### Problem statement
Copy every line of the records below that holds the word "input".

-- Data for processing follows --

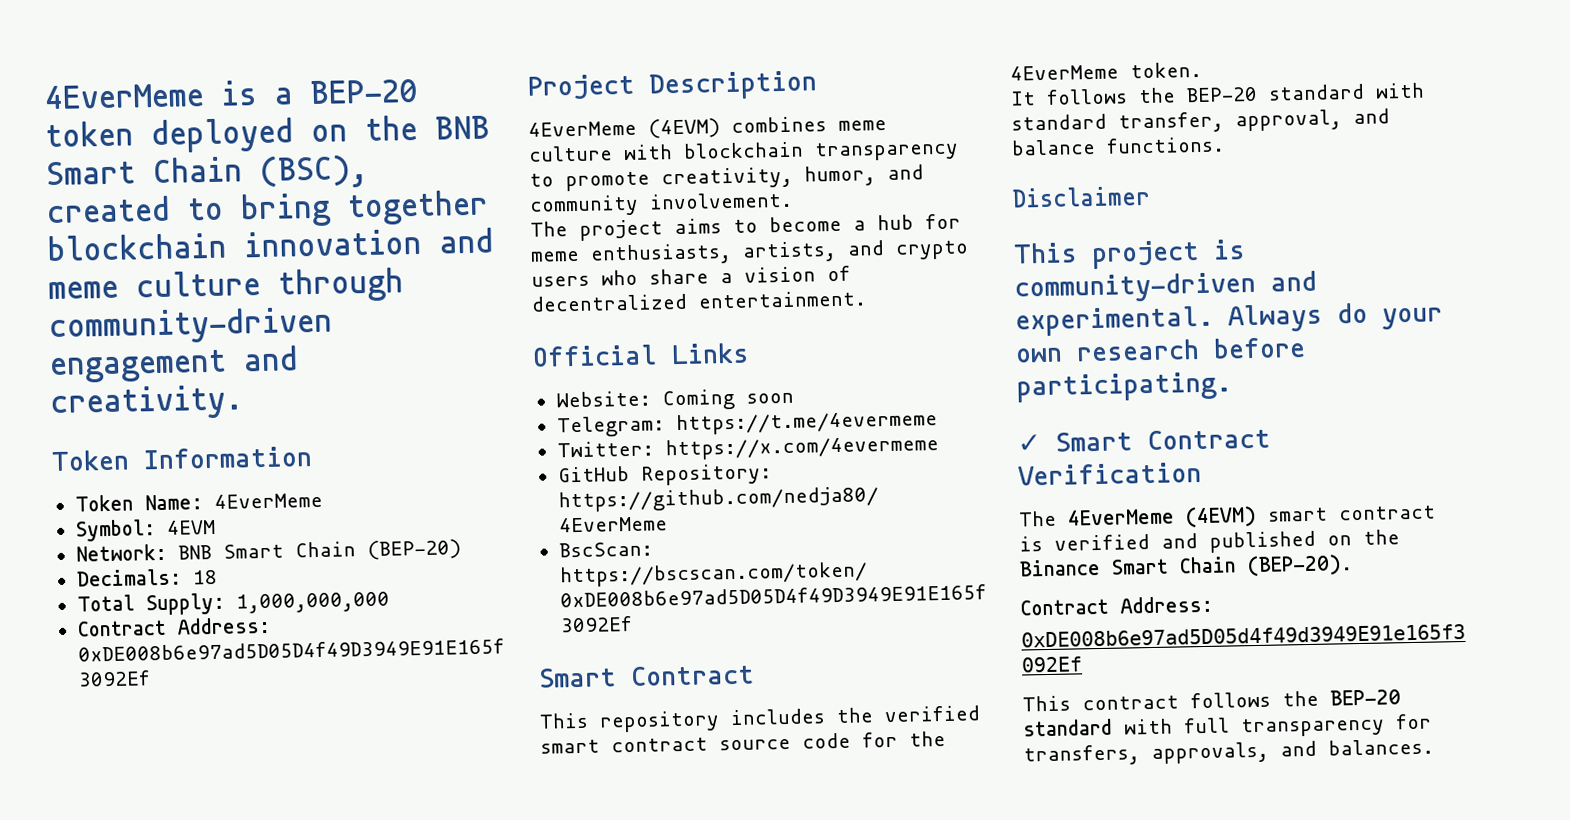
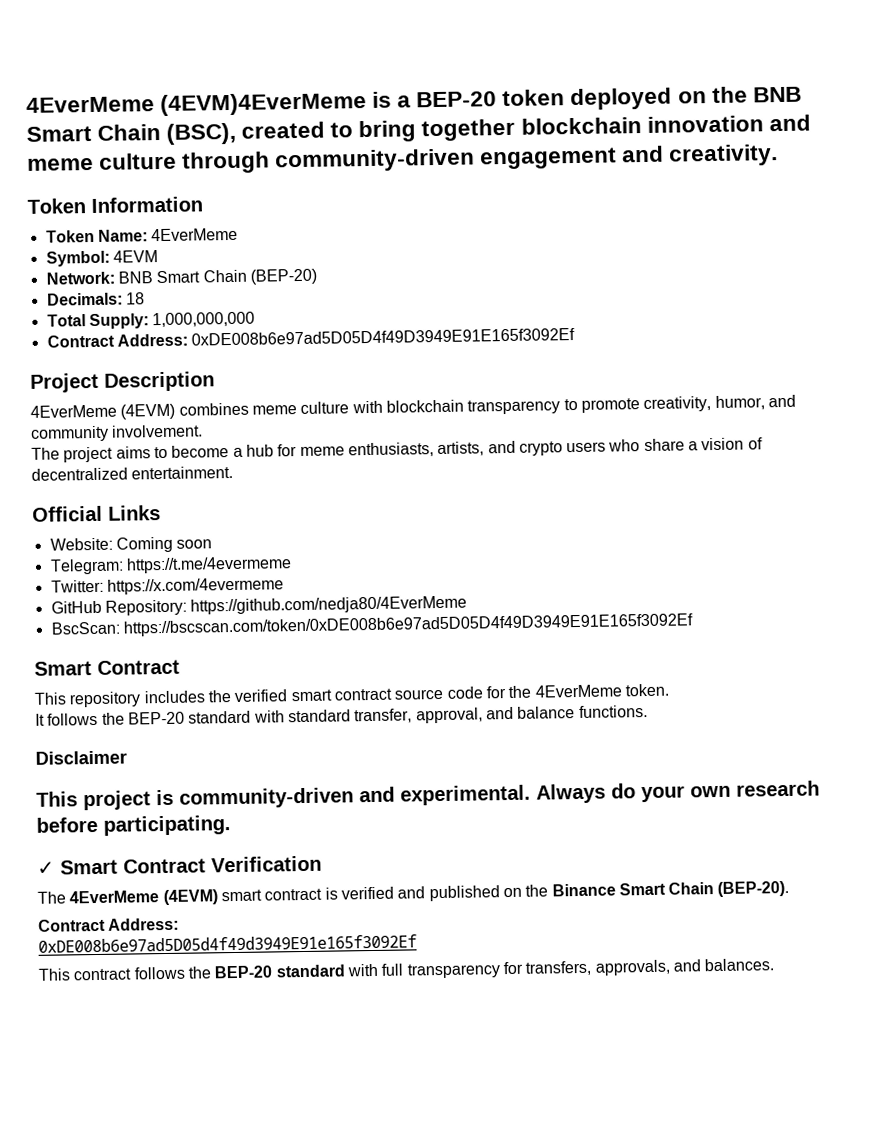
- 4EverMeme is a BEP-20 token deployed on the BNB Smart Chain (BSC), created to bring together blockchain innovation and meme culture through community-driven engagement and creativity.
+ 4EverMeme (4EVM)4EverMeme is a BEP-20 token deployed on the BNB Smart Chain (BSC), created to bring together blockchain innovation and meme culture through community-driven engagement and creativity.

-- Data for processing concluded --
-- Data for processing follows --

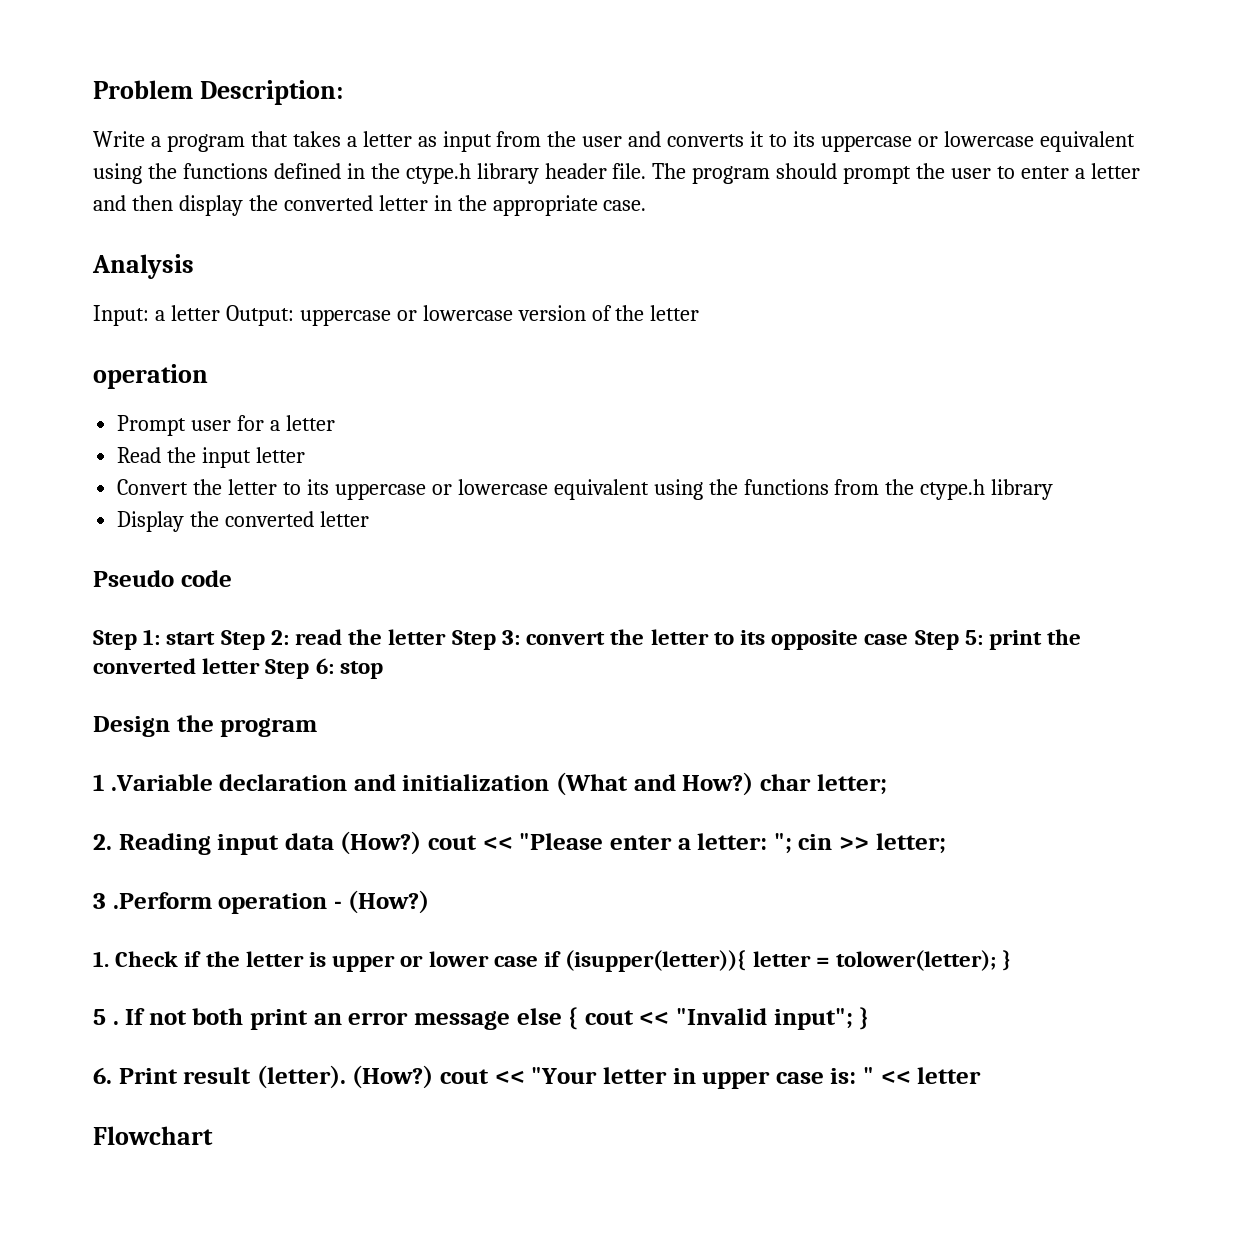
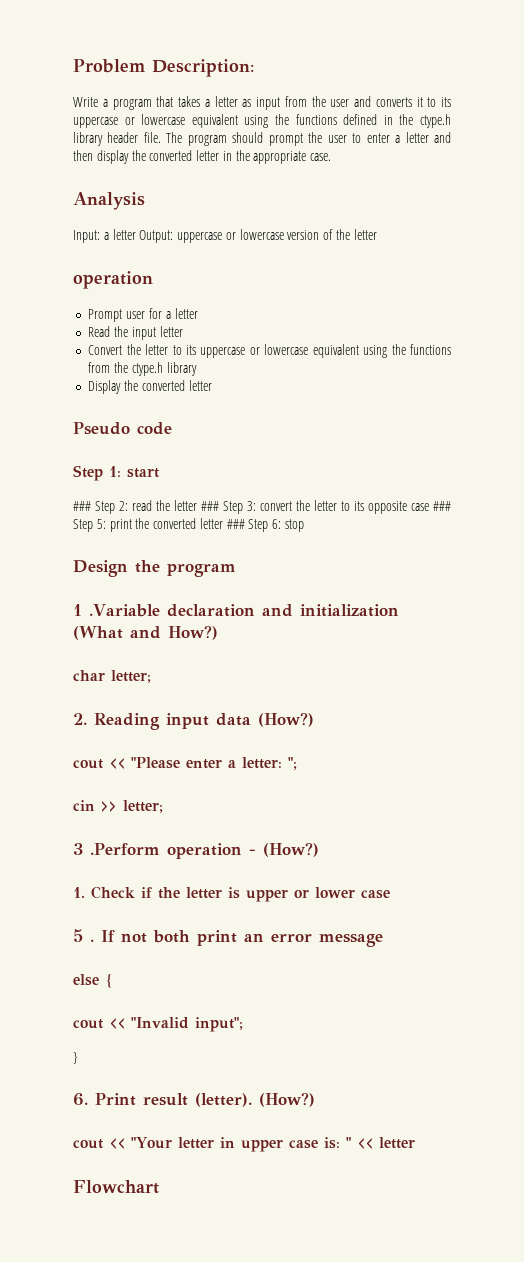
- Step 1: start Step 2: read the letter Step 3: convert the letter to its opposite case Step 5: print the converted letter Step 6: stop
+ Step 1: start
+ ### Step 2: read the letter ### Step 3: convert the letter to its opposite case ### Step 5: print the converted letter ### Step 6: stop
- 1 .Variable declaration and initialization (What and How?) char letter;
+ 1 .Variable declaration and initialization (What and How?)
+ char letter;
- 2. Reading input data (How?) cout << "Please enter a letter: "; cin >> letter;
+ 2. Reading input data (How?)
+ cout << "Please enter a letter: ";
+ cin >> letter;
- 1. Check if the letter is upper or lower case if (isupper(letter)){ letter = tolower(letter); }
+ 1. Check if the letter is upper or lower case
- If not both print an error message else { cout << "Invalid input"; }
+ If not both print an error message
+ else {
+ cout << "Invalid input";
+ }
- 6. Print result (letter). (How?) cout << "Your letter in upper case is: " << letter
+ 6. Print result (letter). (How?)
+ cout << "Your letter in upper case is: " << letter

-- Data for processing concluded --

### Task output
- 2. Reading input data (How?) cout << "Please enter a letter: "; cin >> letter;
+ 2. Reading input data (How?)
- If not both print an error message else { cout << "Invalid input"; }
+ cout << "Invalid input";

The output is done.